No agronegócio, produtores rurais destacam as particularidades do trabalho no campo, como as janelas de plantio e colheita, que exigem flexibilidade de horários e não se adequam a uma escala fixa. Clorialdo Roberto Levrero, da Abisolo, e Marcelo Bertoni, da CNA, argumentam que a necessidade de cumprir prazos específicos pode ser prejudicada, impactando diretamente a produtividade. Bertoni defende a negociação individual entre empregador e empregado, considerando que a relação é de interdependência.
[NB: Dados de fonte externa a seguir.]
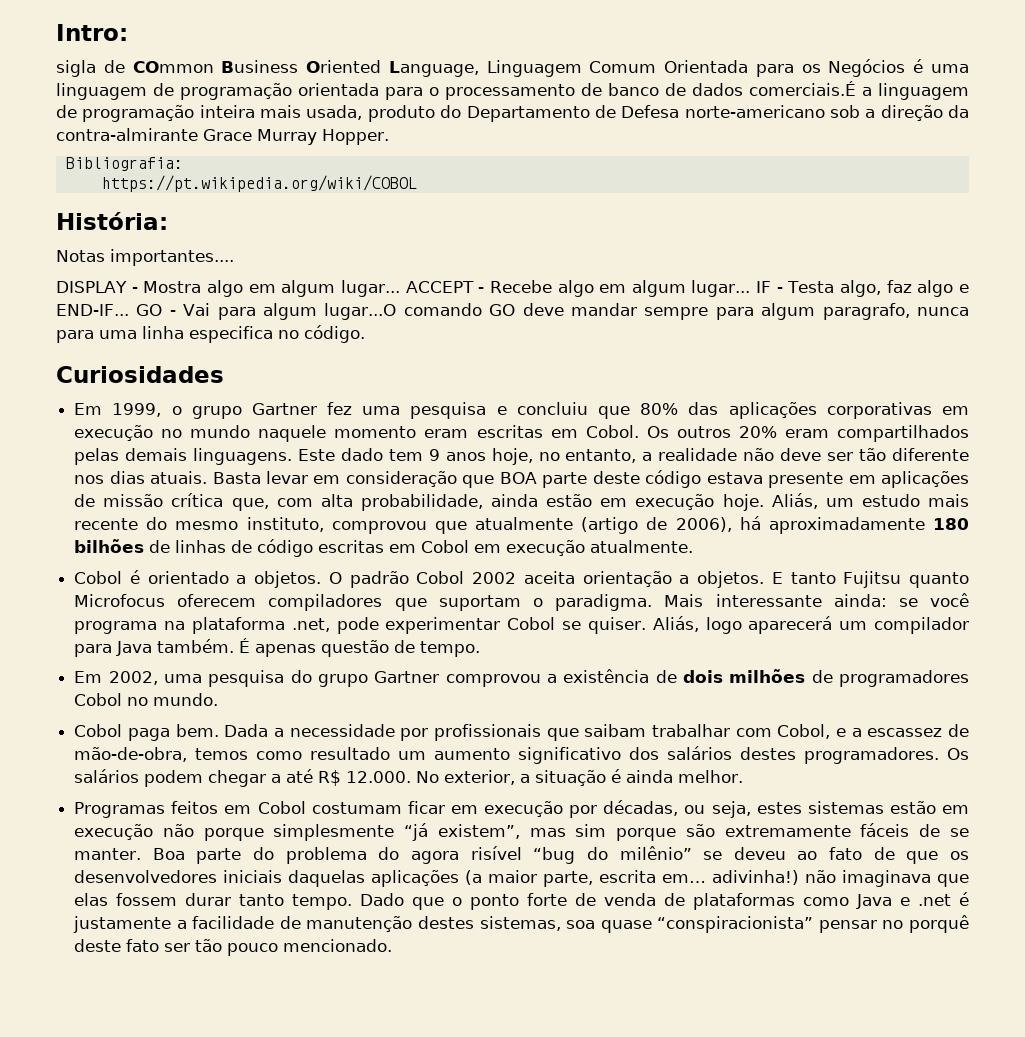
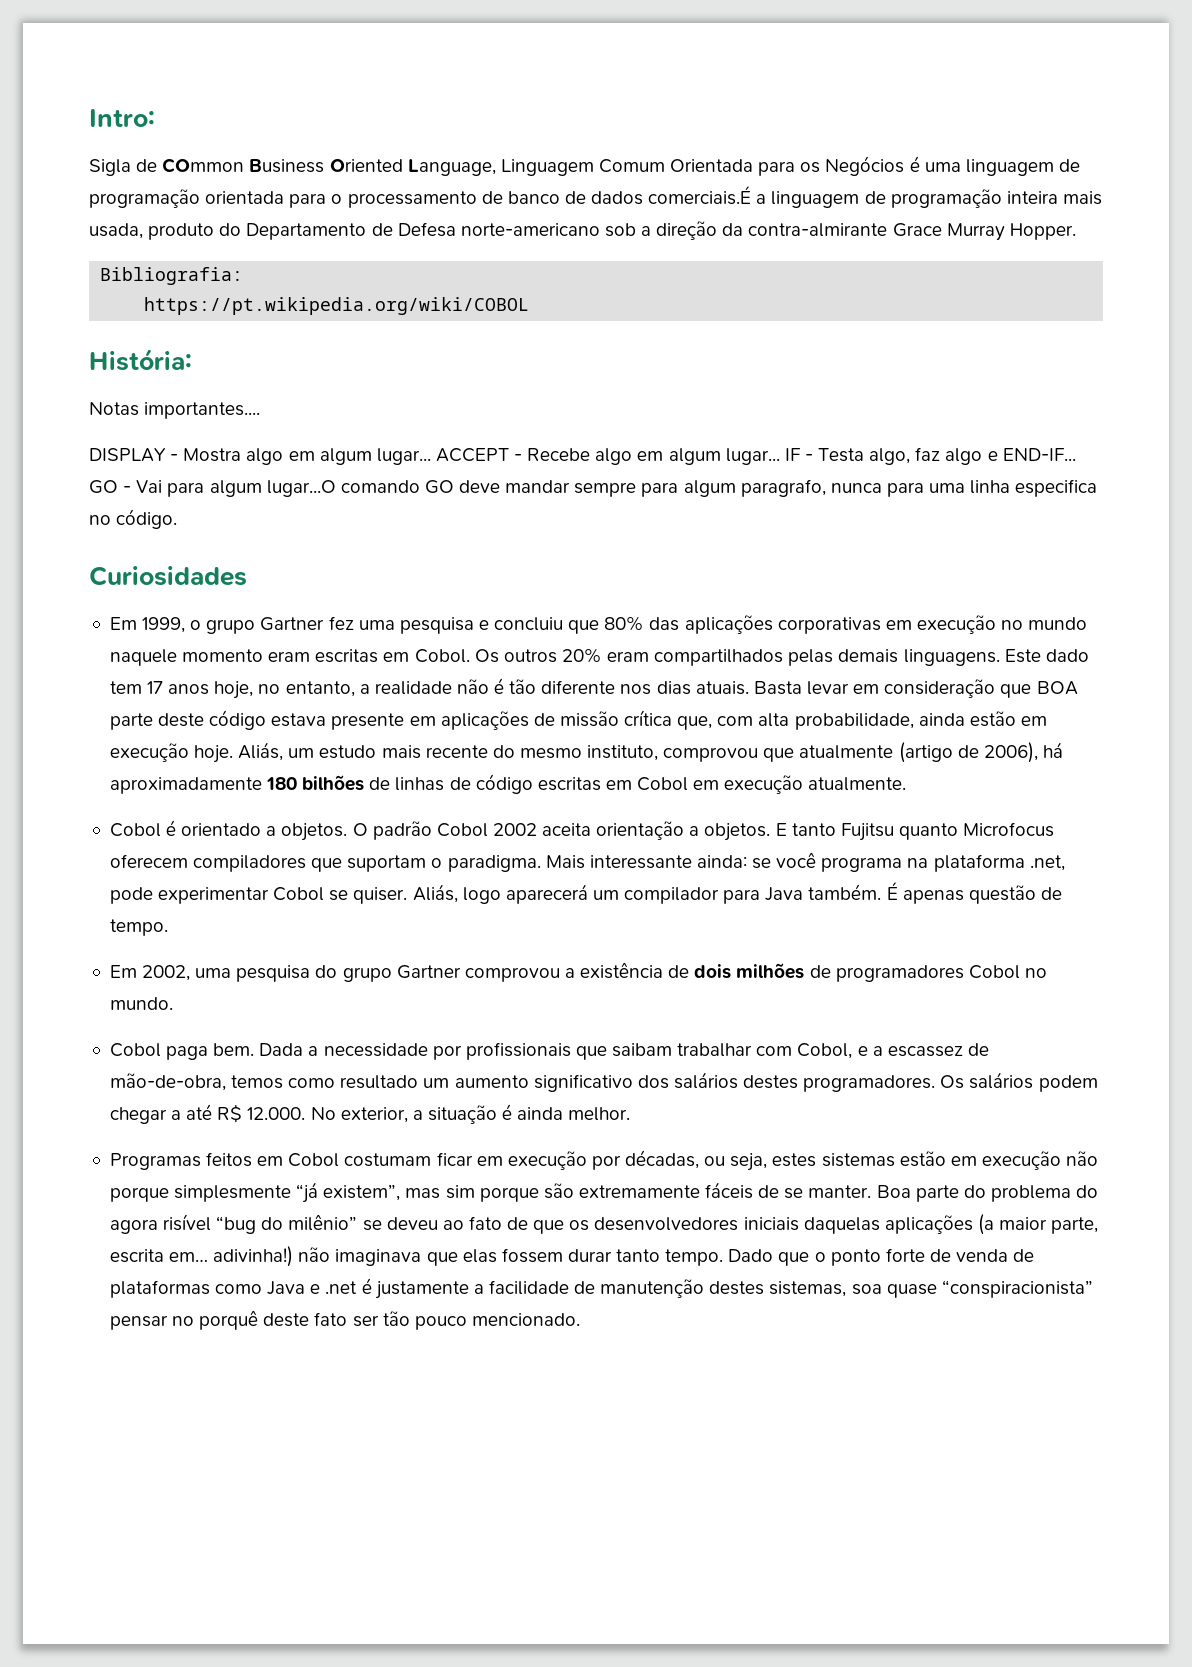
[56,60,96,77] sigla -> [89,159,131,176] Sigla
[428,449,440,461] 9 -> [147,681,164,694] 17
[780,448,854,461] deve ser -> [494,678,505,694] é

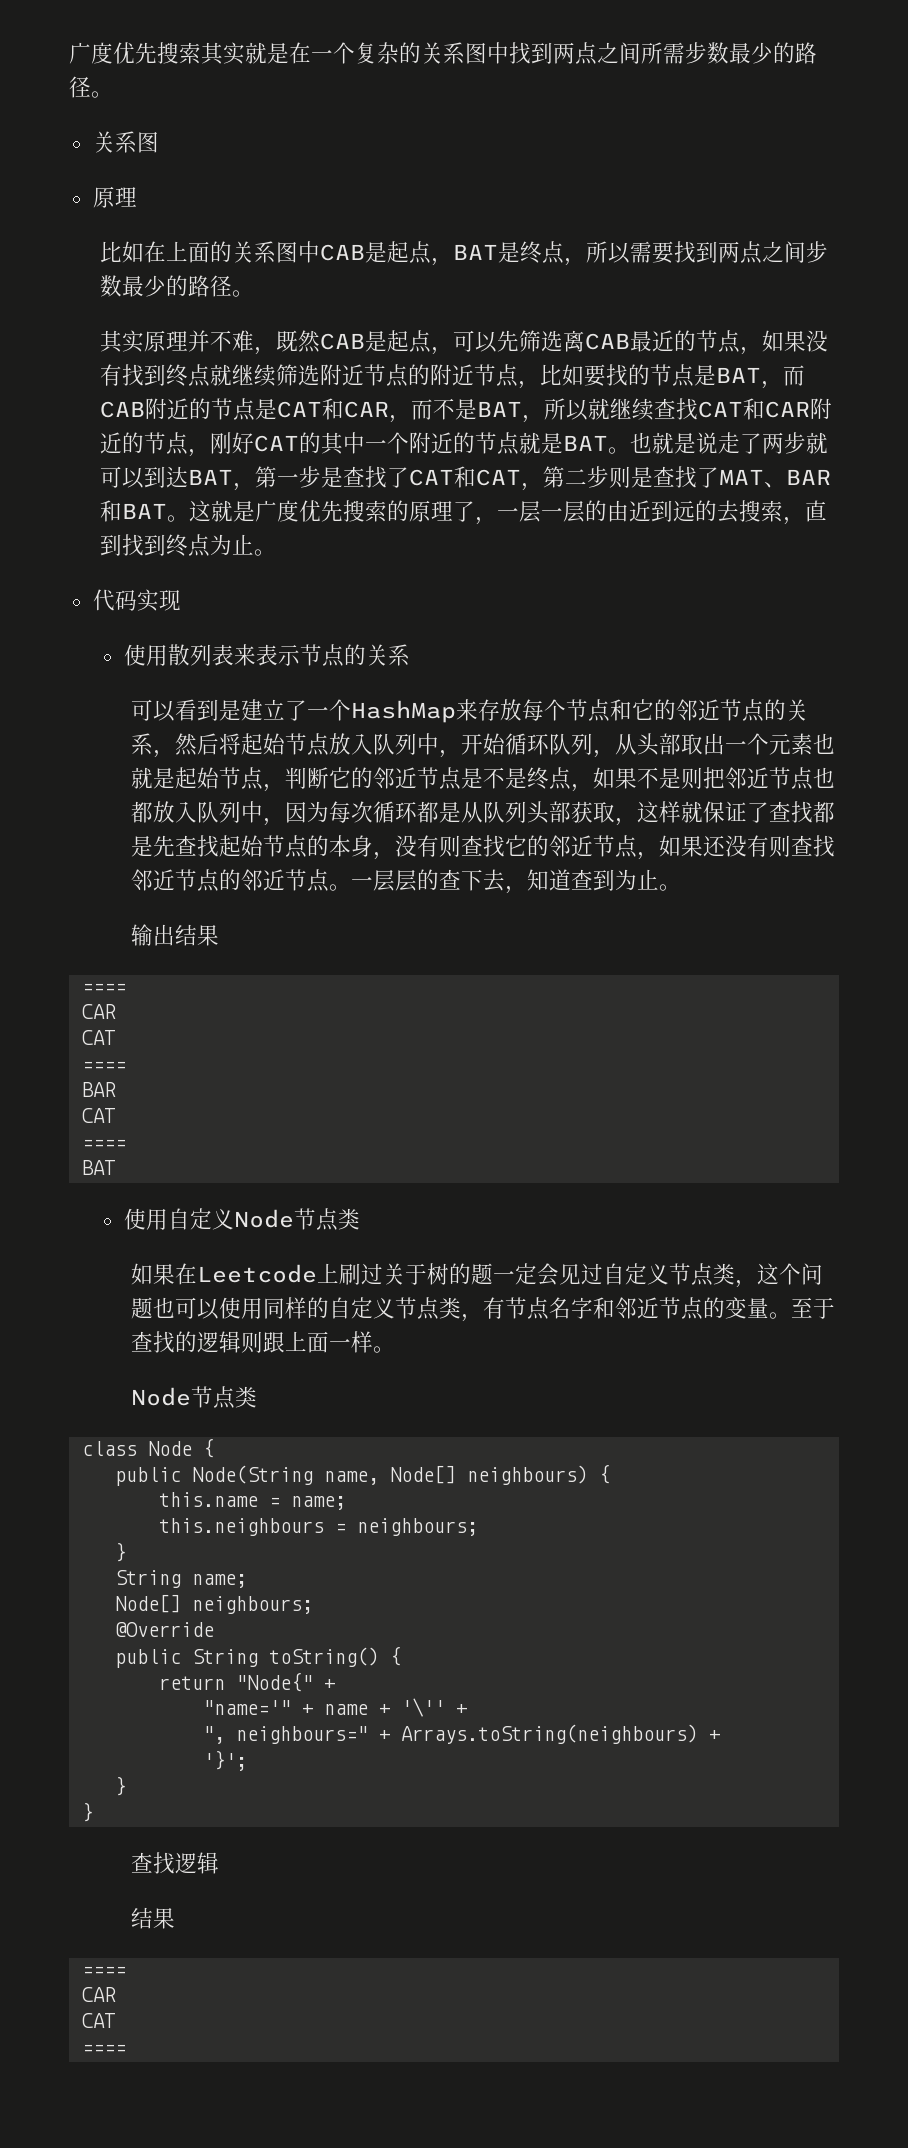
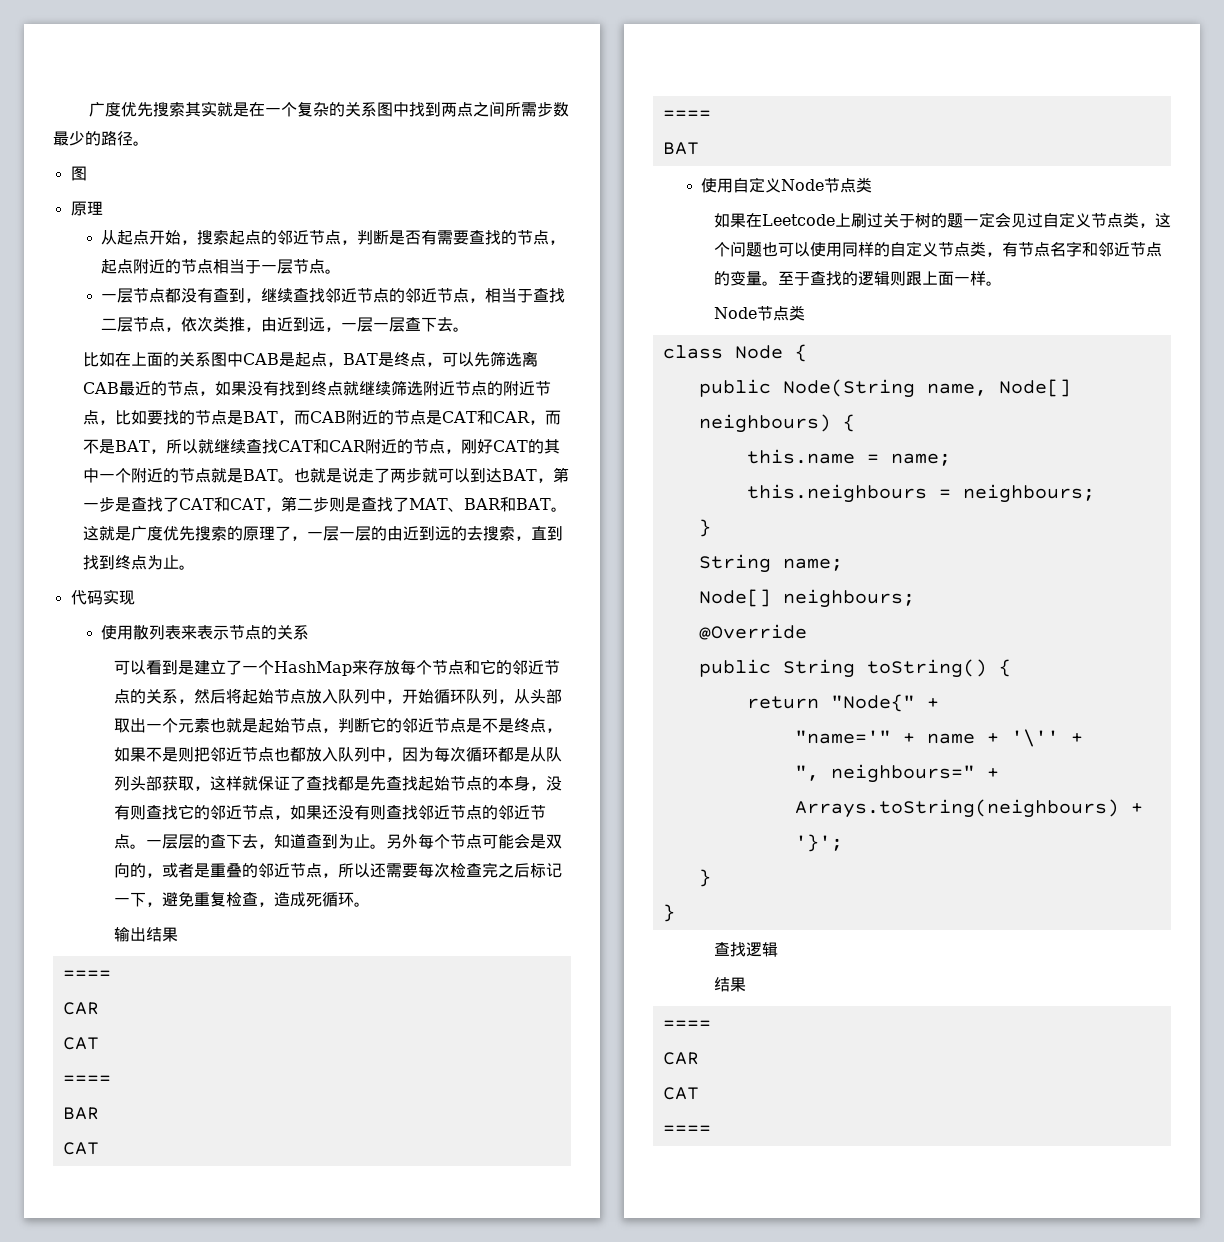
[92,131,137,153] 关系 -> (149, 143) none
(137, 197) none -> [101,230,566,245] [101,259,342,274] [101,288,566,303] [101,316,470,332] // 从起点开始，搜索起点的邻近节点，判断是否有需要查找的节点，起点附近的节点相当于一层节点。 // 一层节点都没有查到，继续查找邻近节点的邻近节点，相当于查找二层节点，依次类推，由近到远，一层一层查下去。
[585,241,828,264] [99,275,254,297] [99,330,453,355] 所以需要找到两点之间步数最少的路径。 // 其实原理并不难，既然CAB是起点， -> (443, 364) none
(681, 887) none -> [385,833,562,849] [113,862,562,878] [113,892,370,907] 另外每个节点可能会是双向的，或者是重叠的邻近节点，所以还需要每次检查完之后标记一下，避免重复检查，造成死循环。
O setor supermercadista, por sua vez, aponta o desafio para pequenas empresas em se adaptar a novas escalas, especialmente com a redução da jornada. João Galassi, da Abras, sugere que a escala 5x2, mantendo a jornada de 44 horas, seria mais absorvível, mas adverte que o aumento de custos, caso não haja compensação, será repassado ao consumidor. Erlon Ortega, da Apas, estima um aumento de preços entre 9% e 10% e ressalta que o impacto se estenderá a outros setores como condomínios e restaurantes, além de agravar o déficit de vagas.
Da perspectiva da indústria, a Fiemg e a CNI alertam para o aumento dos custos com empregados formais, que podem variar entre R$ 178,2 bilhões e R$ 267,2 bilhões anualmente. Fernanda Ribas, da Fiemg, prevê repasse aos preços de produtos, potencial aumento da inflação e redução do poder de compra. Há também o temor de um crescimento da informalidade, com empresas demitindo funcionários formais para absorver o aumento das despesas. Paulo Skaf, da Fiesp, criticou a rigidez da proposta, considerando-a um "atraso absoluto" e motivada por interesses políticos e eleitorais.